According to Patrick McGibbon, Vice President of Strategic Analytics at the Association for Manufacturing Technology (AMT), overall manufacturing growth in 2018 could increase by as much as nine percent. This rate of increase compares to U.S Gross Domestic Product (GDP) growth projections of three percent. McGibbon points to recent tax law changes fueling industrial purchasing as a key driver of that growth and of the optimism that’s suggesting continued expansion.
AMT, which produces the bi-annual International Manufacturing Technology Show (IMTS) states that orders for products defined under the manufacturing technology category were up 44 percent in January 2018 compared to a year prior. This change made it the second-strongest January in the 22 years that AMT has tracked orders. Other positive indicators include U.S. cutting tool shipments totaling $2.195 billion in 2017, an increase of 8.3 percent over 2016. The Michigan Consumer Confidence Index also rose to 120 in March, its highest level in over 14 years.

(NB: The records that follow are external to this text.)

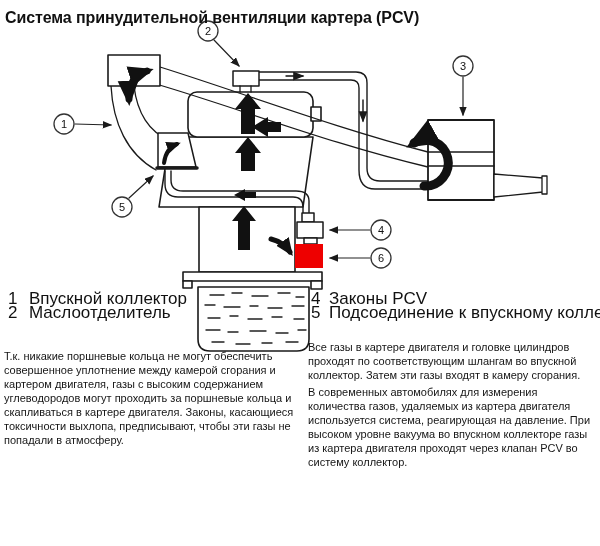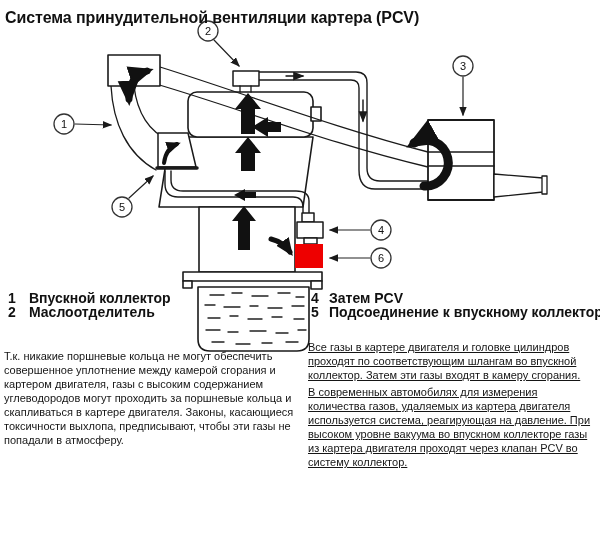"1 Впускной коллектор" .legend { font-size: 14px -> 17px; font-weight: bold -> normal }
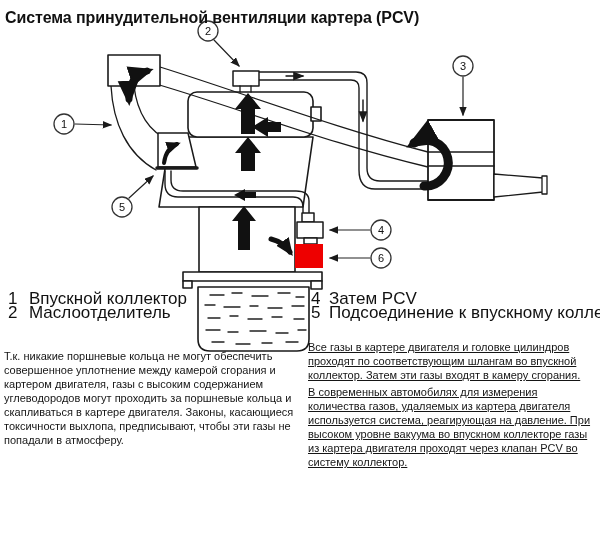"Затем PCV" span { text: Затем -> Законы }
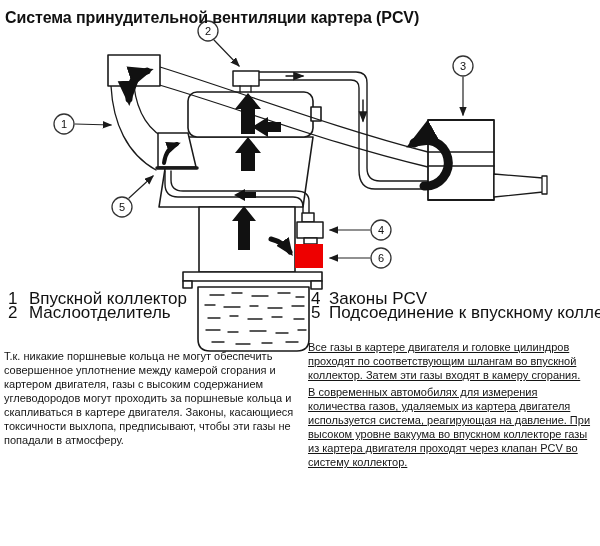"Все газы в картере двигателя" .col-right { text-decoration: underline -> none }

Furthermore, industry capacity utilization, which is the percentage of resources used to produce goods, currently stands at 78 percent. This level is between the high in 1995 of 84.7 percent and low of 63.5 percent in 2009, but trending upwards from last year’s 73.6 percent. Some of the segments with the highest utilization include automotive (82.9 percent), aerospace (77.6 percent) and energy and power generation (79.8 percent).